Get most recent Sub-Document from Array

Question

I have an array. I would like to select the object with the highest revision number from my history arrays (plural).

My document looks like this (often it will be more than just one object in uploaded_files):

{
    "_id" : ObjectId("5935a41f12f3fac949a5f925"),
    "project_id" : 13,
    "updated_at" : ISODate("2017-07-02T22:11:43.426Z"),
    "created_at" : ISODate("2017-06-05T18:34:07.150Z"),
    "owner" : ObjectId("591eea4439e1ce33b47e73c3"),
    "name" : "Demo project",
    "uploaded_files" : [ 
        {
            "history" : [ 
                {
                    "file" : ObjectId("59596f9fb6c89a031019bcae"),
                    "revision" : 0
                }
            ],
            "_id" : ObjectId("59596f9fb6c89a031019bcaf")
            "display_name" : "Example filename.txt"
        }
    ]
}

My code which selects the document:

function getProject(req, projectId) {
    let populateQuery = [
        {path: 'owner'},
        {path: 'uploaded_files.history.file'}
    ]
    return new Promise(function (resolve, reject) {
        Project.findOne({ project_id: projectId }).populate(populateQuery).then((project) => {
            if (!project)
                reject(new createError.NotFound(req.path))
            resolve(project)
        }).catch(function (err) {
            reject(err)
        })
    })
}

How can I select the document so that it only outputs the object with the highest revision number from the history arrays?

Neil Lunn · Accepted Answer

You could tackle this in a couple of different ways. They vary on approach and performance of course, and I think there are some larger considerations you need to make to your design.

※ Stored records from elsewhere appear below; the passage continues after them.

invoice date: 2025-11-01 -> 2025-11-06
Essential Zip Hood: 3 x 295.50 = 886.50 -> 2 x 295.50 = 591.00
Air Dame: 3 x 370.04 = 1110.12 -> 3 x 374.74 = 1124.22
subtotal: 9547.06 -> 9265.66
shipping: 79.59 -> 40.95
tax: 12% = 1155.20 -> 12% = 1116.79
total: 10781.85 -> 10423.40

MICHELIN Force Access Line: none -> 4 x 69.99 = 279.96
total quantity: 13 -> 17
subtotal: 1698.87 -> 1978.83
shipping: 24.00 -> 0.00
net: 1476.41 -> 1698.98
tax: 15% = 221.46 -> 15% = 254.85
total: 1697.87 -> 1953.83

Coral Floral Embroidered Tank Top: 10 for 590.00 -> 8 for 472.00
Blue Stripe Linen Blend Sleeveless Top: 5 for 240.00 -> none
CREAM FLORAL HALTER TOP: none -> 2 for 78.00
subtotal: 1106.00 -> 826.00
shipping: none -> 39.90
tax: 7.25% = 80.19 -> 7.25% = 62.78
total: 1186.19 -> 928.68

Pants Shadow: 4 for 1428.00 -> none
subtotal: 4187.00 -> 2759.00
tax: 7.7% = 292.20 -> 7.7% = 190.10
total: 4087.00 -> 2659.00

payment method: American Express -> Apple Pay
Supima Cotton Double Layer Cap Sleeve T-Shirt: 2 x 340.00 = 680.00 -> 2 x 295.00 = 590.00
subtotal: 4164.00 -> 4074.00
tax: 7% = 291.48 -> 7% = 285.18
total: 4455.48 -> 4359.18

Most notably here is the "need" for "revisions" data in the usage pattern of your actual application.

Query via aggregate

As for the foremost point of getting the "last element from the inner array", then you really should be using an .aggregate() operation to do this:

function getProject(req,projectId) {

  return new Promise((resolve,reject) => {
    Project.aggregate([
      { "$match": { "project_id": projectId } },
      { "$addFields": {
        "uploaded_files": {
          "$map": {
            "input": "$uploaded_files",
            "as": "f",
            "in": {
              "latest": {
                "$arrayElemAt": [
                  "$$f.history",
                  -1
                ]
              },
              "_id": "$$f._id",
              "display_name": "$$f.display_name"
            }
          }
        }
      }},
      { "$lookup": {
        "from": "owner_collection",
        "localField": "owner",
        "foreignField": "_id",
        "as": "owner"
      }},
      { "$unwind": "$uploaded_files" },
      { "$lookup": {
         "from": "files_collection",
         "localField": "uploaded_files.latest.file",
         "foreignField": "_id",
         "as": "uploaded_files.latest.file"
      }},
      { "$group": {
        "_id": "$_id",
        "project_id": { "$first": "$project_id" },
        "updated_at": { "$first": "$updated_at" },
        "created_at": { "$first": "$created_at" },
        "owner" : { "$first": { "$arrayElemAt": [ "$owner", 0 ] } },
        "name":  { "$first": "$name" },
        "uploaded_files": {
          "$push": {
            "latest": { "$arrayElemAt": [ "$$uploaded_files", 0 ] },
            "_id": "$$uploaded_files._id",
            "display_name": "$$uploaded_files.display_name"
          }
        }
      }}
    ])
    .then(result => {
      if (result.length === 0)
        reject(new createError.NotFound(req.path));
      resolve(result[0])
    })
    .catch(reject)
  })
}

Since this is an aggregation statement where we can also do the "joins" on the "server" as opposed to making additional requests ( which is what .populate() actually does here ) by using $lookup, I'm taking some liberty with the actual collection names since your schema is not included in the question. That's okay, since you did not realize you could in fact do it this way.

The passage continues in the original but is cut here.